Palio Diet Included Carbs Too For Early Human’s Brain Development: Finding
High in meat, fish and vegetables, it largely excludes dairy and cereal or anything else that emerged in the agricultural revolution, arguing that it was a protein-rich regime that fuelled massive brain growth for early humans. Our ancestors evolved genes that could help with breaking down sugar, and once they started cooking plants with starch, it made them much more digestible and nutritious.
Experts acknowledged that the new study placed the possibility that carbohydrates played a role in human evolution, adds the Times. Instead, it is argued that it was due to a high protein diet.
But new research has called into question the popular diet’s very foundation, revealing carbs were an important part of human evolution.
Many think of the Paleolithic diet as a remarkably efficient one at the present time as well, as it is considered that what used to be good for our metabolisms back in the Old Stone Age would be good for us nowadays too.
Moreover, starch is a naturally abundant carbohydrate found primarily in seeds, fruits and roots of plants, for instance in potatoes, corn, wheat and rice, commonly prepared as a tasteless powder.
“Palaeolithic humans would not have evolved on today’s “Paleo” diet”, study author Jennie Brand-Miller told the Sydney Morning Herald.

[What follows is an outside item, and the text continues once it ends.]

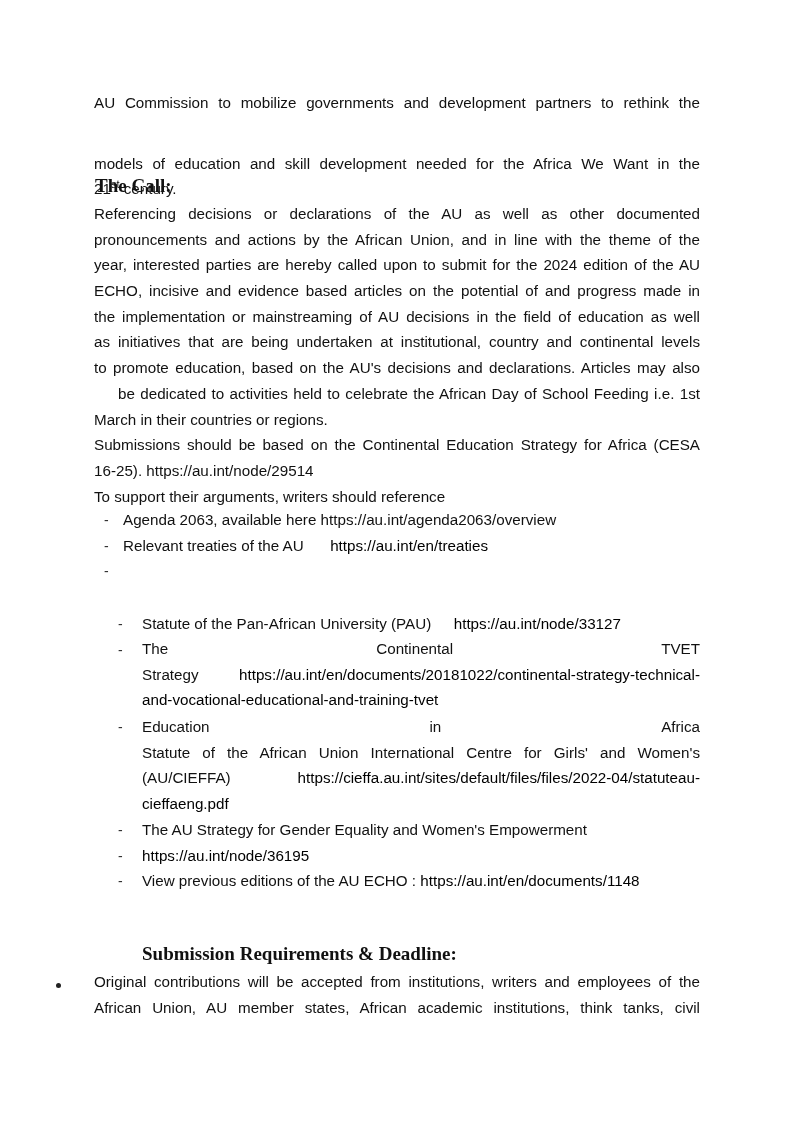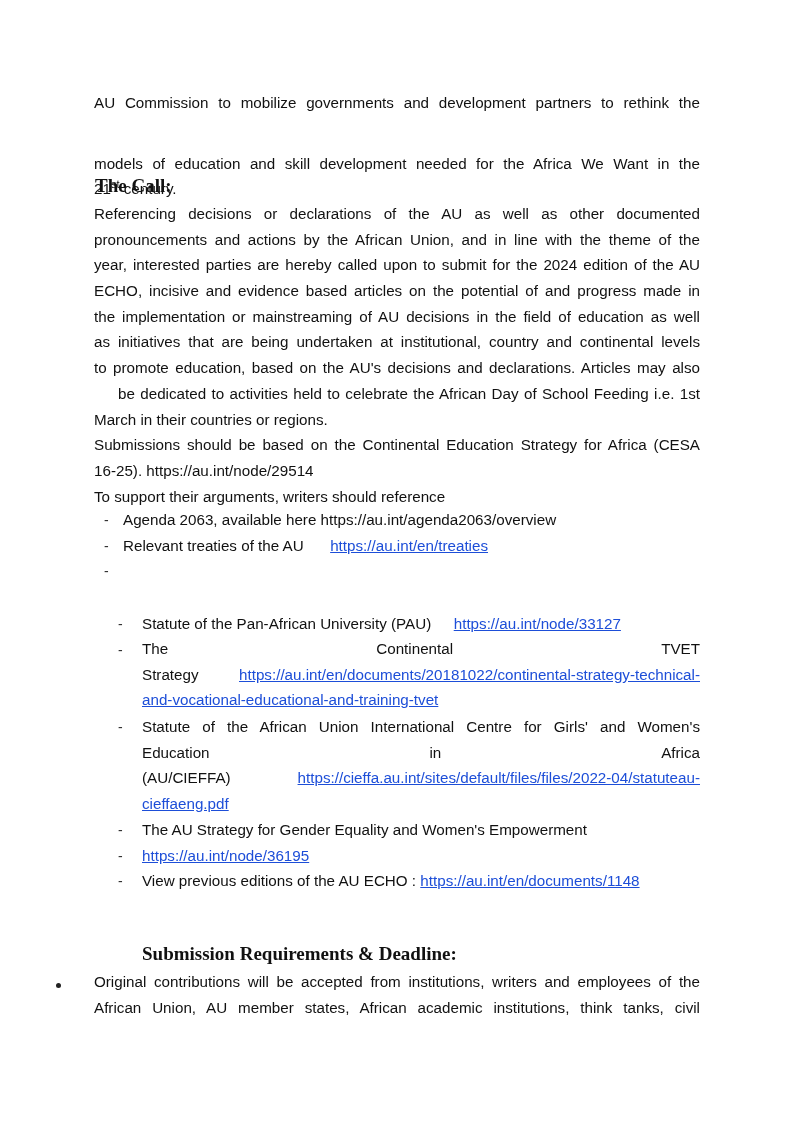"https://au.int/en/treaties" a.lnk { color: #1d4ed8 -> #000000; text-decoration: underline -> none }
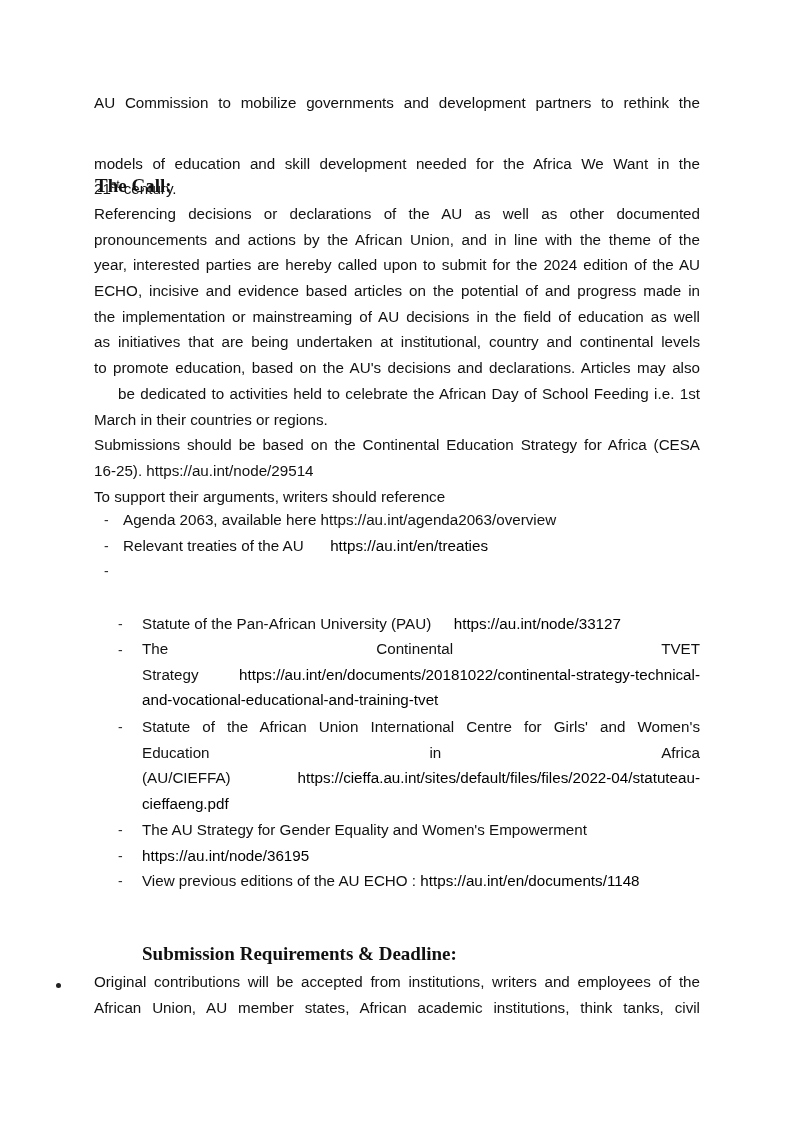"Statute of the African Union" span.line { order: before "Education" -> after "Education" }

Palaeontologist Darren Curnoe from the University of New South Wales says evidence from the Palaeolithic era contradict the aims of the Paleo diet.

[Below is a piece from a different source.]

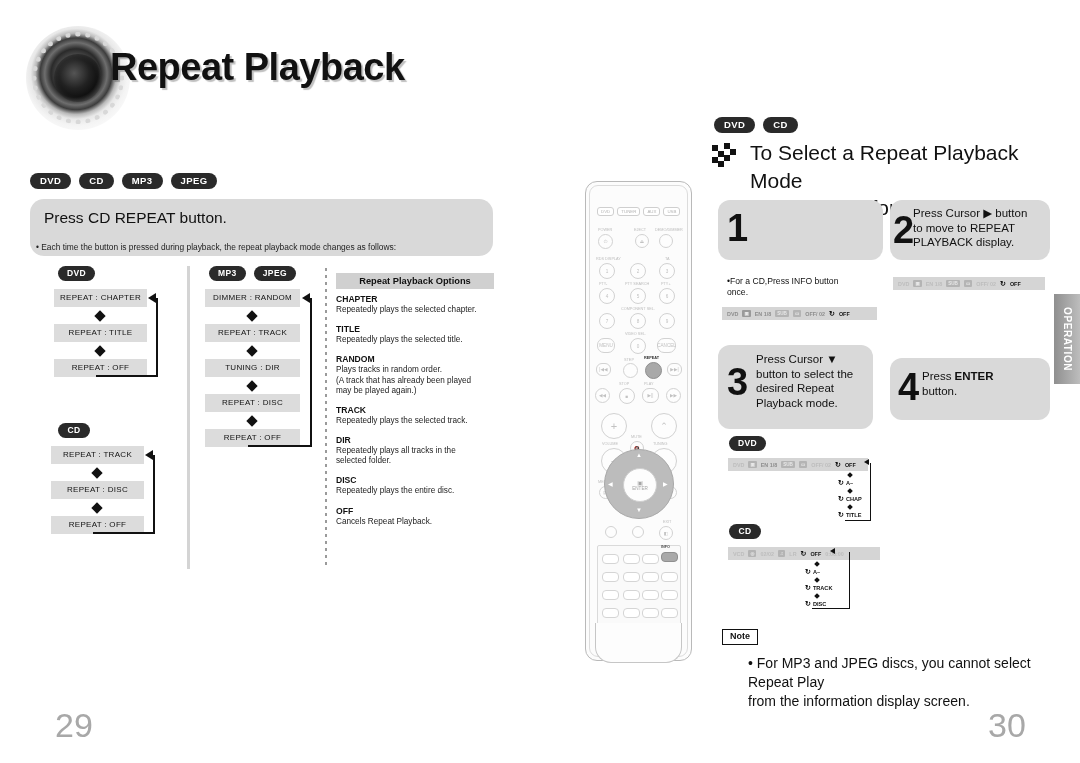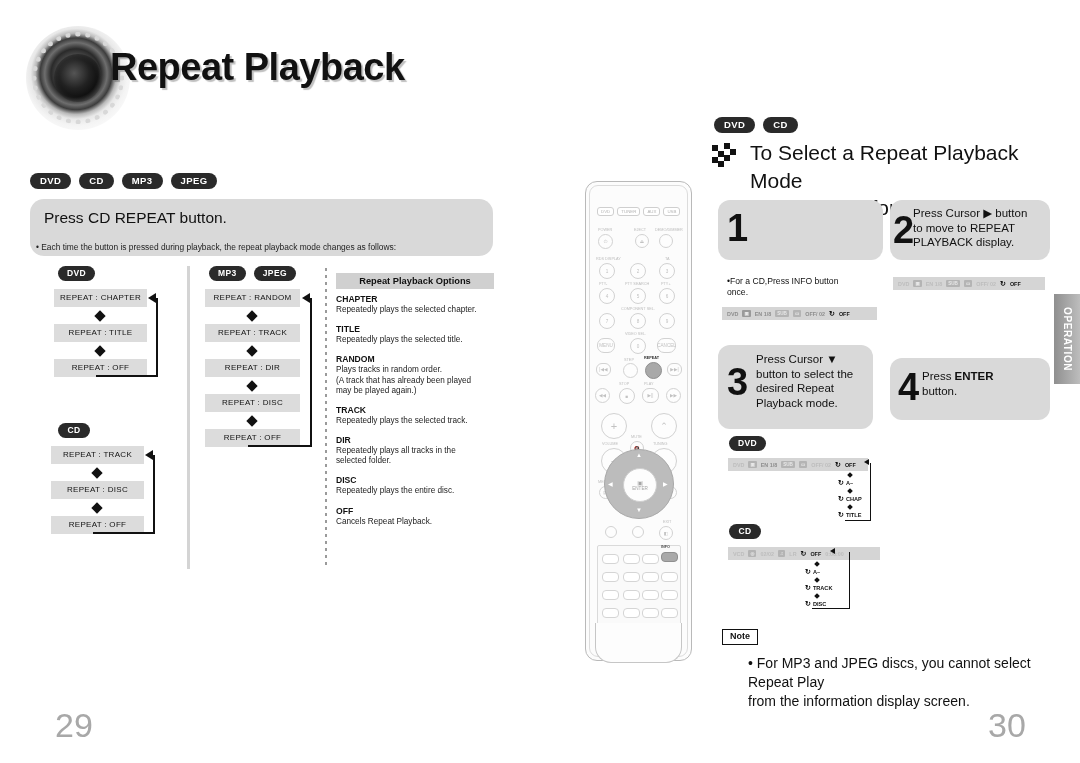"REPEAT : RANDOM" div.node { text: REPEAT -> DIMMER }
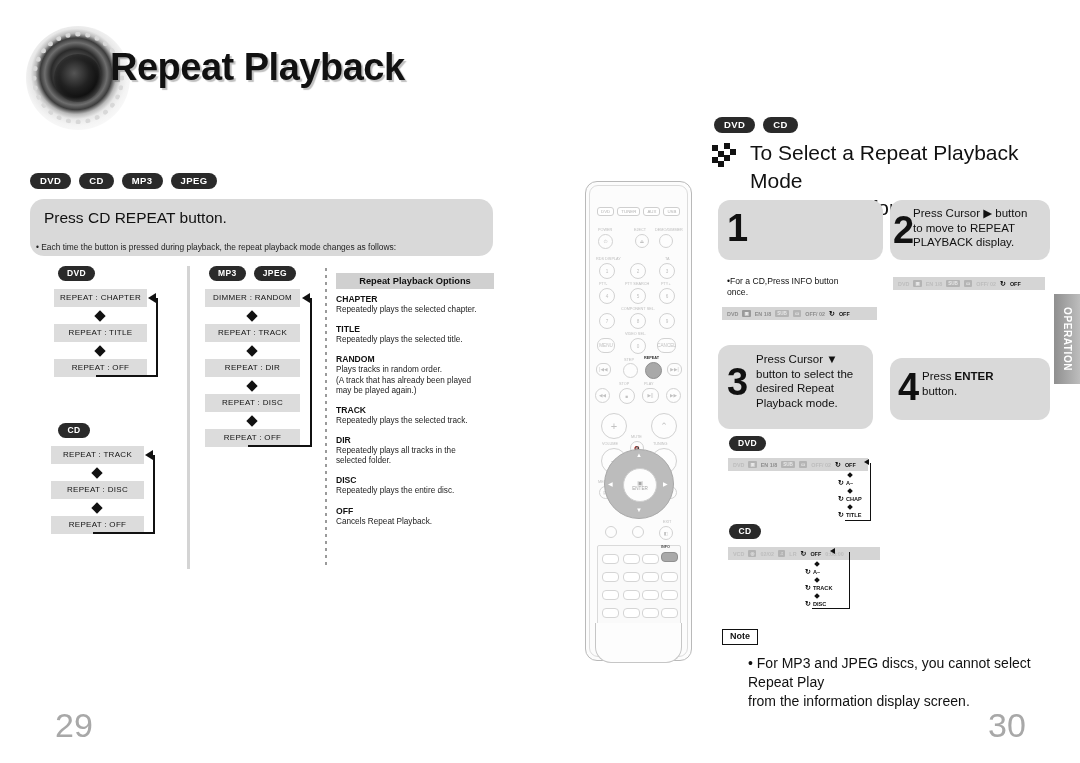"REPEAT : DIR" div.node { text: REPEAT -> TUNING }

Naveed Sattar, professor of metabolic medicine at the University of Glasgow, said the diet could help people lose weight through calorie restriction but eating a more balanced diet was sensible.
The main idea of Prof. Because these plants grow underground, they were likely a key source of nutrition for our gathering forebears, who could dig them up as needed, the researchers say, and probably hunted much less than once thought.
Professor Thomas argues “it was a combination of the invention of cooking and the emergence of starch-digesting enzymes in the saliva and pancreas that allowed the rapid growth” of the human brain. But bear in mind that even the premise of the paleo diet is a bit off. It seems that early man did not steer clear of carbohydrates at all.